= Solvent effects =

Influence of a solvent on chemical reactivity, stability, etc.

In chemistry, solvent effects are the influence of a solvent on chemical reactivity or molecular associations. Solvents can have an effect on solubility, stability and reaction rates and choosing the appropriate solvent allows for thermodynamic and kinetic control over a chemical reaction.

A solute dissolves in a solvent when solvent-solute interactions are more favorable than solute-solute interaction.

==Effects on stability==
Different solvents can affect the equilibrium constant of a reaction by differential stabilization of the reactant or product. The equilibrium is shifted in the direction of the substance that is preferentially stabilized.
Stabilization of the reactant or product can occur through any of the different non-covalent interactions with the solvent such as H-bonding, dipole-dipole interactions, van der Waals interactions etc.

===Acid-base equilibria===
The ionization equilibrium of an acid or a base is affected by a solvent change. The effect of the solvent is not only because of its acidity or basicity but also because of its dielectric constant and its ability to preferentially solvate and thus stabilize certain species in acid-base equilibria. A change in the solvating ability or dielectric constant can thus influence the acidity or basicity.

Solvent properties at 25 °C
| Solvent | Dielectric constant |
|---|---|
| Acetonitrile | 37 |
| Dimethylsulfoxide | 47 |
| Water | 78 |

In the table above, it can be seen that water is the most polar-solvent, followed by DMSO, and then acetonitrile. Consider the following acid dissociation equilibrium:
HA A^{−} + H^{+}
Water, being the most polar-solvent listed above, stabilizes the ionized species to a greater extent than does DMSO or Acetonitrile. Ionization - and, thus, acidity - would be greatest in water and lesser in DMSO and Acetonitrile, as seen in the table below, which shows pK_{a} values at 25 °C for acetonitrile (ACN) and dimethyl sulfoxide (DMSO) and water.

pK_{a} values of acids
| HA ⇌ A^{−} + H^{+} | ACN | DMSO | water |
|---|---|---|---|
| p-Toluenesulfonic acid | 8.5 | 0.9 | strong |
| 2,4-Dinitrophenol | 16.66 | 5.1 | 3.9 |
| Benzoic acid | 21.51 | 11.1 | 4.2 |
| Acetic acid | 23.51 | 12.6 | 4.756 |
| Phenol | 29.14 | 18.0 | 9.99 |

===Keto–enol equilibria===

Keto enol tautomerization (diketo form on left, cis-enol form on right)

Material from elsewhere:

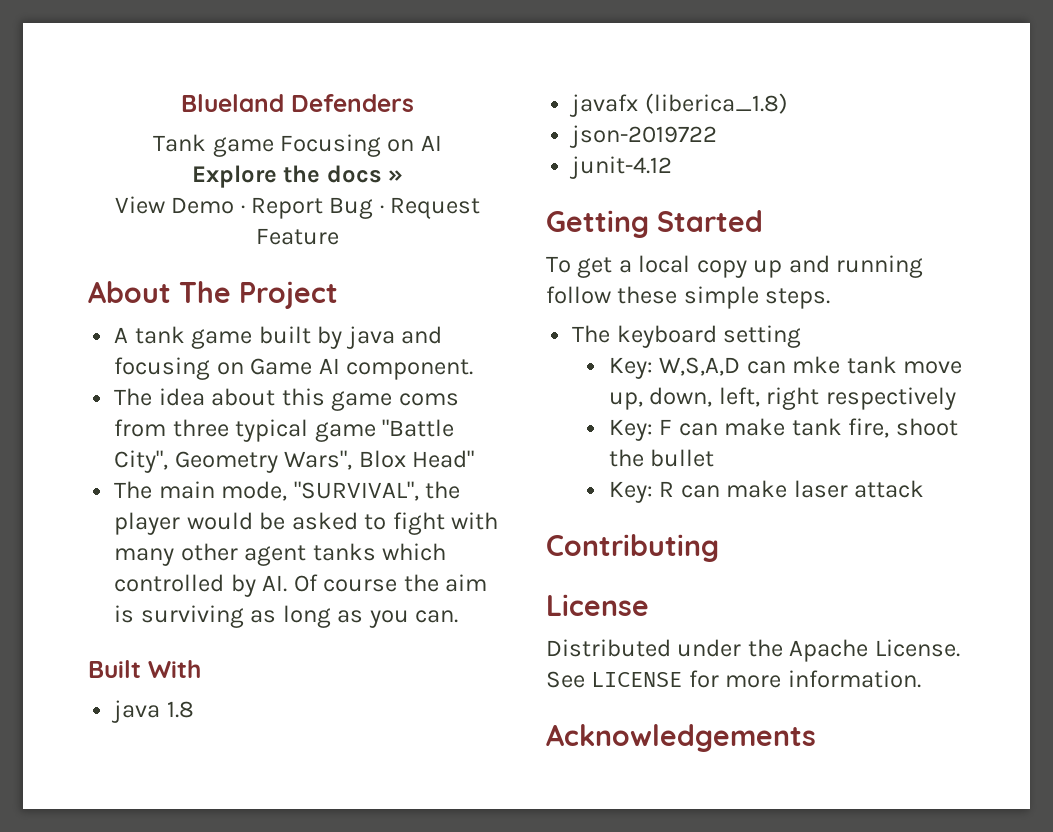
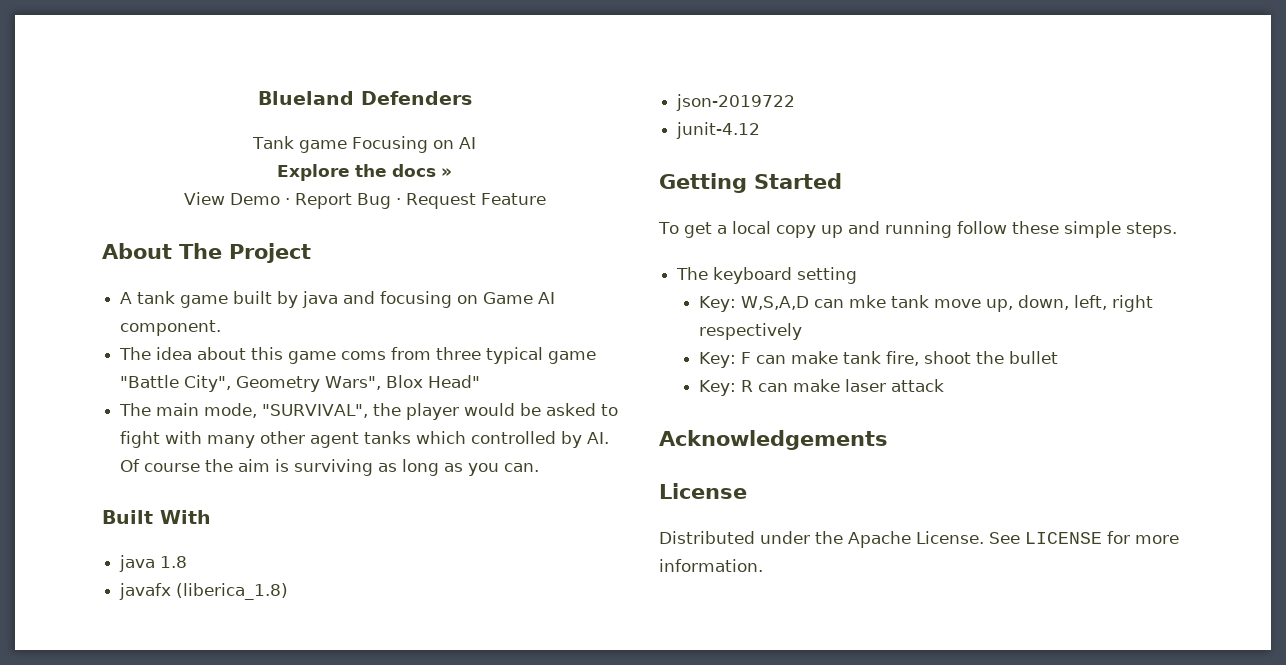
[546,534,719,562] Contributing -> [659,430,888,450] Acknowledgements
[546,724,816,752] // Acknowledgements -> (763, 565) none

Many carbonyl compounds exhibit keto–enol tautomerism. This effect is especially pronounced in 1,3-dicarbonyl compounds that can form hydrogen-bonded enols. The equilibrium constant is dependent upon the solvent polarity, with the cis-enol form predominating at low polarity and the diketo form predominating at high polarity. The intramolecular H-bond formed in the cis-enol form is more pronounced when there is no competition for intermolecular H-bonding with the solvent. As a result, solvents of low polarity that do not readily participate in H-bonding allow cis-enolic stabilization by intramolecular H-bonding.

| Solvent | ${\mathbf{K}}_\mathrm{T}=\frac{[cis-enol]}{[diketo]}$ |
|---|---|
| Gas phase | 11.7 |
| Cyclohexane | 42 |
| Tetrahydrofuran | 7.2 |
| Benzene | 14.7 |
| Ethanol | 5.8 |
| Dichloromethane | 4.2 |
| Water | 0.23 |

==Effects on reaction rates==
Often, reactivity and reaction mechanisms are pictured as the behavior of isolated molecules in which the solvent is treated as a passive support. However, the nature of the solvent can actually influence reaction rates and order of a chemical reaction.

Performing a reaction without solvent can affect reaction-rate for reactions with bimolecular mechanisms, for example, by maximizing the concentration of the reagents. Ball milling is one of several mechanochemical techniques where physical methods are used to control reactions in the absence of solvent.

===Equilibrium-solvent effects===
Solvents can affect rates through equilibrium-solvent effects that can be explained on the basis of the transition state theory. In essence, the reaction rates are influenced by differential solvation of the starting material and transition state by the solvent. When the reactant molecules proceed to the transition state, the solvent molecules orient themselves to stabilize the transition state. If the transition state is stabilized to a greater extent than the starting material then the reaction proceeds faster. If the starting material is stabilized to a greater extent than the transition state then the reaction proceeds slower. However, such differential solvation requires rapid reorientational relaxation of the solvent (from the transition state orientation back to the ground-state orientation). Thus, equilibrium-solvent effects are observed in reactions that tend to have sharp barriers and weakly dipolar, rapidly relaxing solvents.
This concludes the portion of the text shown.